UNAMA also called on parties to take all feasible precautions to prevent civilian casualties.
“Parties must take all feasible precautions to prevent civilian harm. Initial reports indicate Taliban-claimed car bomb attack on NDS in Samangan, Afghanistan injured dozens of civilians. UNAMA urges all parties to comply with international humanitarian law and protect civilians,” UNAMA tweeted.
Ian Collard, UK's deputy ambassador to afghanistan, in a tweet also condemned the attack on the NDS building in Samangan province this morning, saying that the violence must stop.

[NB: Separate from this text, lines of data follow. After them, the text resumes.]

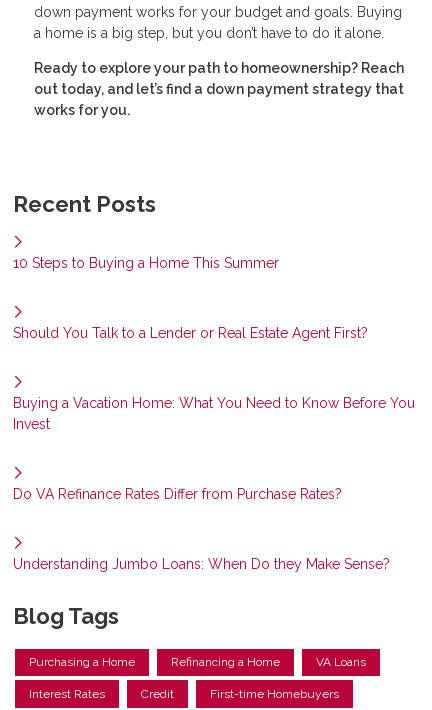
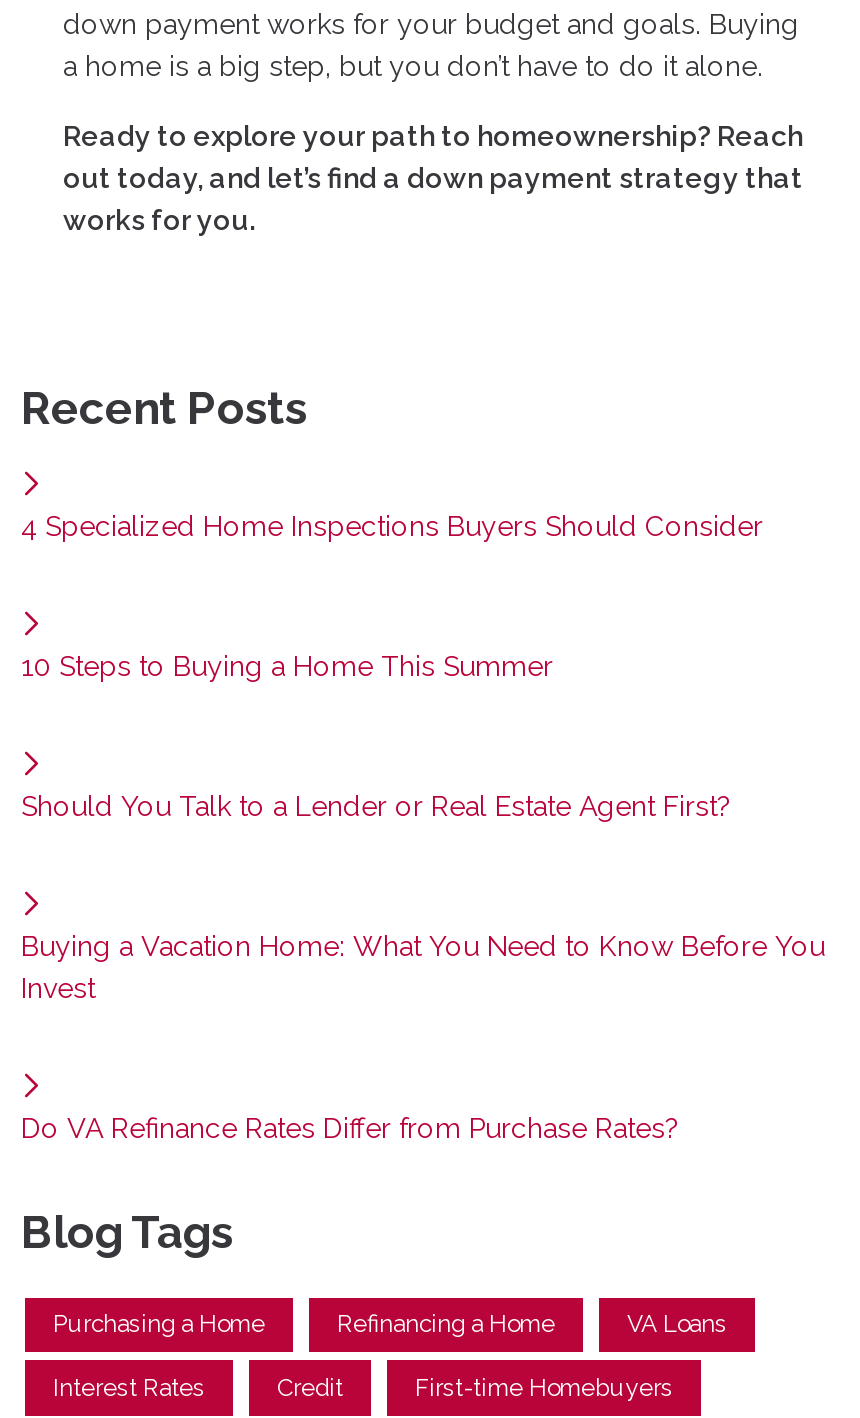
+ 4 Specialized Home Inspections Buyers Should Consider

moved down: 10 Steps to Buying a Home This Summer | Should You Talk to a Lender or Real Estate Agent First? | Buying a Vacation Home: What You Need to Know Before You | Invest | Do VA Refinance Rates Differ from Purchase Rates?

- Understanding Jumbo Loans: When Do they Make Sense?
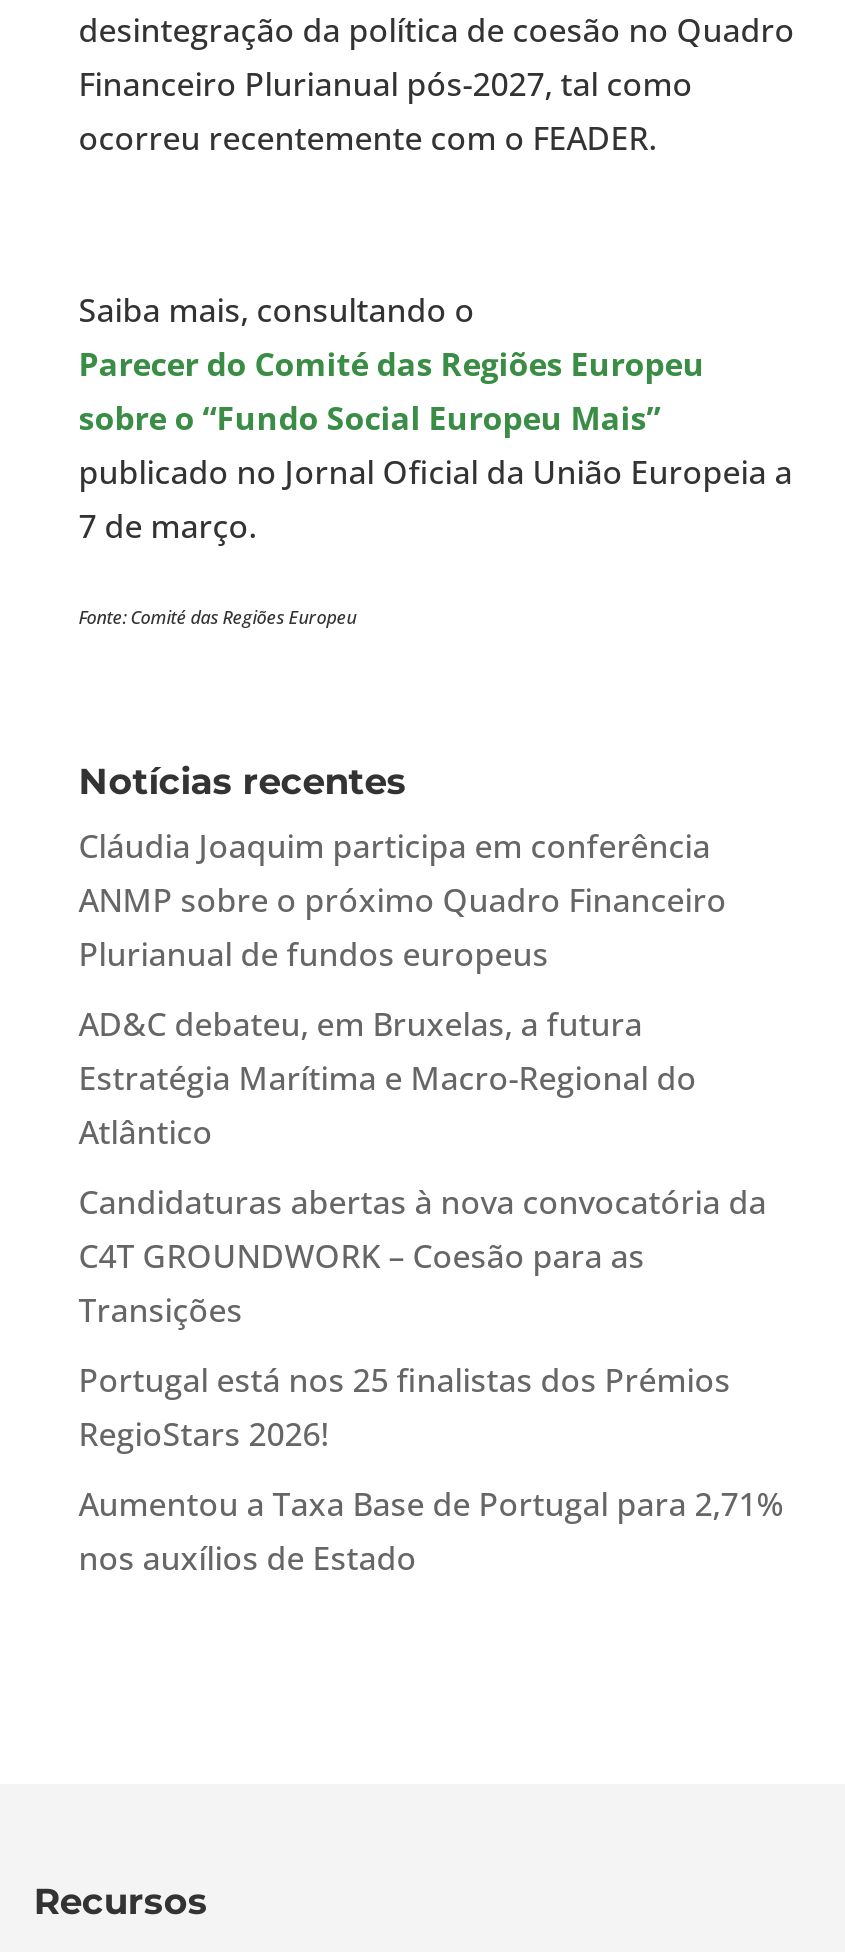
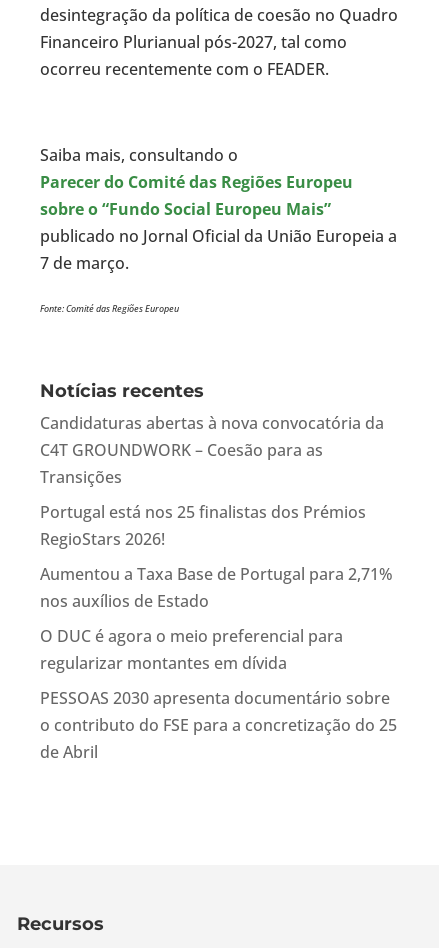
- Cláudia Joaquim participa em conferência
- ANMP sobre o próximo Quadro Financeiro
- Plurianual de fundos europeus
- AD&C debateu, em Bruxelas, a futura
- Estratégia Marítima e Macro-Regional do
- Atlântico

moved up: Candidaturas abertas à nova convocatória da | C4T GROUNDWORK – Coesão para as | Transições | Portugal está nos 25 finalistas dos Prémios | RegioStars 2026! | Aumentou a Taxa Base de Portugal para 2,71% | nos auxílios de Estado

+ O DUC é agora o meio preferencial para
+ regularizar montantes em dívida
+ PESSOAS 2030 apresenta documentário sobre
+ o contributo do FSE para a concretização do 25
+ de Abril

“Condemn Taliban attack in Samangan today. Dozens of innocent civilians injured. Our thoughts are with those who are suffering because of the ongoing conflict. The Taliban need to show they are ready for peace,” Collard tweeted.
According to the US-Taliban deal signed between the two sides in February, the militant group committed to avoid attacks in Afghanistan’s cities. This is the first attack of its kind after the peace deal.
Violence is increasing in many parts of the country amid peace efforts.
The National Security Council (NSC) on Saturday, July 11, released data on civilian casualties, saying 23 civilians were killed and 45 others were wounded in Taliban violence over the last week.
Figures by the National Security Council indicate that 16 provinces of the country have witnessed 284 attacks by the Taliban in the last seven days.